Kirti: RPM is on high priority for us. We plan our day in a way that we can do at least 1 to 2 lessons on school days and more on holidays.
Stephanie: The hardest part is preparing the lessons. This is time consuming, but very important. RPM is much easier to do if you are comfortable with the material and if you are engaged in the material. It is hard to teach a topic that you know nothing about or that is boring to you. Your child will notice that! I write all the lessons during the day while my son is in school.

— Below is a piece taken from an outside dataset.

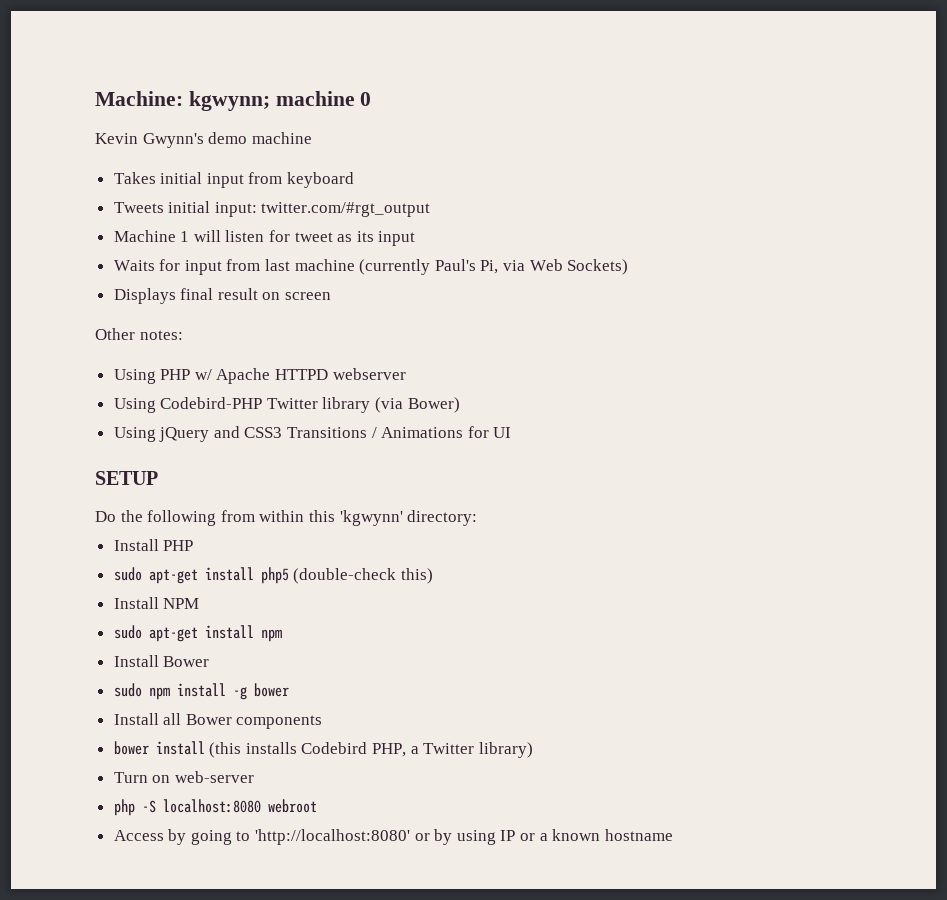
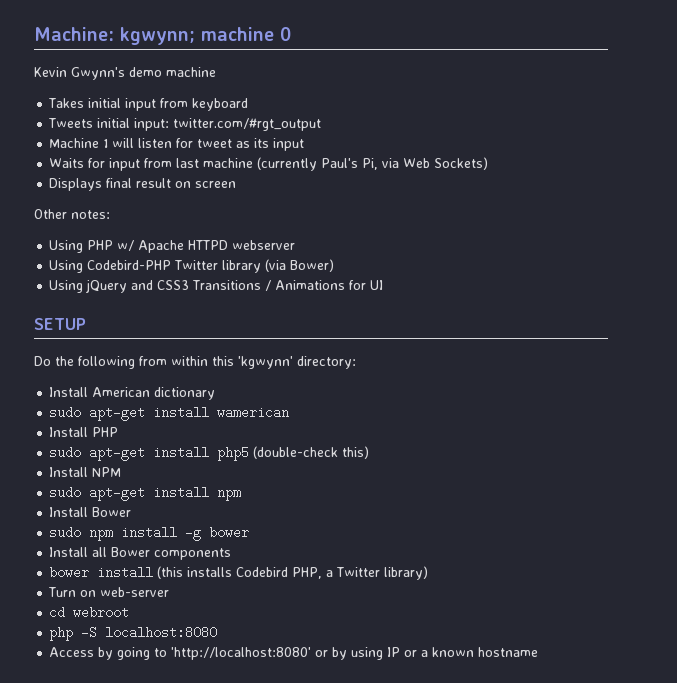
(478, 518) none -> [49,387,216,400] [49,406,290,421] // Install American dictionary // sudo apt-get install wamerican
(254, 777) none -> [49,606,130,619] // cd webroot
[267,799,317,813] webroot -> (218, 632) none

What advice would you give other parents who may be interested in exploring this technique?
Kirti: Our first brush with RPM was when we attended a workshop by Erika on the RPM methodology. We went for our first session with the mindset that we have tried so many things so it wouldn’t hurt to try one more since it’s available right here in our backyard. My son was super anxious, hyper and totally non-cooperative. Even in this situation, Erika was able to elicit lot of correct answers from him. At home I started to use RPM to communicate with him for his basic needs. He was giving correct answers. He was spelling words and I never imagined he would do that. He was sitting with me without any stims, which was totally unlike him.
I had always wanted to interact with him but he was never there to respond. But, now he is there to interact with me, though in a modified way. For him, I feel biomedical interventions laid the foundation and RPM was the Ahhah moment. RPM is working for my child, but again, every child is different and responds to different therapies. In my opinion, every child on the spectrum deserves at least one exposure to RPM.
Stephanie: It is a long process. We started with Ryan at 7 years old and I am confident that he will one day be able to express his thoughts with everyone. I know that this will not happen overnight. I am working hard now, putting the foundation in place by teaching him academics and spelling. The open communication will come, but I am trying not to rush it!